When I interact with people from all around the world discussing IPv6, there continue to be questions about the projected lifetime for IPv4. This article presents consumption rate and lifetime projections based on publicly available Internet Assigned Numbers Authority (IANA) data. In addition, there is discussion about why the widely quoted alternative projection may be flawed, thus leading everyone to believe we have much more time than we might.

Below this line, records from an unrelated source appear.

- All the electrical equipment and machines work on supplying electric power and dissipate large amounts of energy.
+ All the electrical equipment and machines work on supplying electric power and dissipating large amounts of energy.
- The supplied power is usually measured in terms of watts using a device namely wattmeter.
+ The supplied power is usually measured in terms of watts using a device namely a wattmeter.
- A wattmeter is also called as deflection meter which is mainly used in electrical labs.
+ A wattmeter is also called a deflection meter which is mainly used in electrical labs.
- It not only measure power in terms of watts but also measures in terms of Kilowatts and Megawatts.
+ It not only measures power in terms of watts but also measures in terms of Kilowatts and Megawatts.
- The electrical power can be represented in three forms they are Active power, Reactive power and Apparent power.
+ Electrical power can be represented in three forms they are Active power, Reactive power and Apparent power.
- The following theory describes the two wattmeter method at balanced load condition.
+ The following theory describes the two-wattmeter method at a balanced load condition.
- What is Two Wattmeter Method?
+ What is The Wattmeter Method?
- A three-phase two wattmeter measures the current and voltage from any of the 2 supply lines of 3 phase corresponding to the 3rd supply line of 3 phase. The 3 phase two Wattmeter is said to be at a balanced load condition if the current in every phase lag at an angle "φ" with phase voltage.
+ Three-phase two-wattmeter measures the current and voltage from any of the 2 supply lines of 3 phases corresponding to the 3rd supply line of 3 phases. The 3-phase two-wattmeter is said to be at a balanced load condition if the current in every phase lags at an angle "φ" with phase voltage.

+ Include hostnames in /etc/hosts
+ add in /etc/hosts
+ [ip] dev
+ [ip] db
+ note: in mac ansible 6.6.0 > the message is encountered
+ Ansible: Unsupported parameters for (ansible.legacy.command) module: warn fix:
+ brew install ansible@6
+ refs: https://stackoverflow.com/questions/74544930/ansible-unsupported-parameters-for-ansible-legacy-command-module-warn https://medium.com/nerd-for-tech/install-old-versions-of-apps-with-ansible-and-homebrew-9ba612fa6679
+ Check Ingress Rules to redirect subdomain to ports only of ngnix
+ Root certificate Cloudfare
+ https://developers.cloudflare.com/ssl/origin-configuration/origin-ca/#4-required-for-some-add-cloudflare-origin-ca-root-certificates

The chart in Figure 1 shows the distribution of all 256 IANA /8 allocation units in IPv4 [1] as of July 1, 2005. The Central registry represents the allocations made prior to the formation of the Regional Internet Registries (RIRs). ARIN (North America) [2], RIPE NCC (Europe) [3], APNIC (Asia/Pacific) [4], LACNIC (Latin America) [5], and AfriNIC (Africa) [6] are the organizations managing registrations for each of their respective regions. RFC 3330 [7] discusses the state of the Defined and Multicast address blocks. The Experimental block (also known as Class E—RFC 1700 [8]) was reserved, and many widely deployed IPv4 stacks considered its use to be a configuration error. The bottom bar shows the remaining useful global IPv4 pool. To be clear, when the IANA pool is exhausted there will still be space in each of the RIR pools, but by current policy [9] that space is expected to be only enough to last each RIR between 12 and 18 months.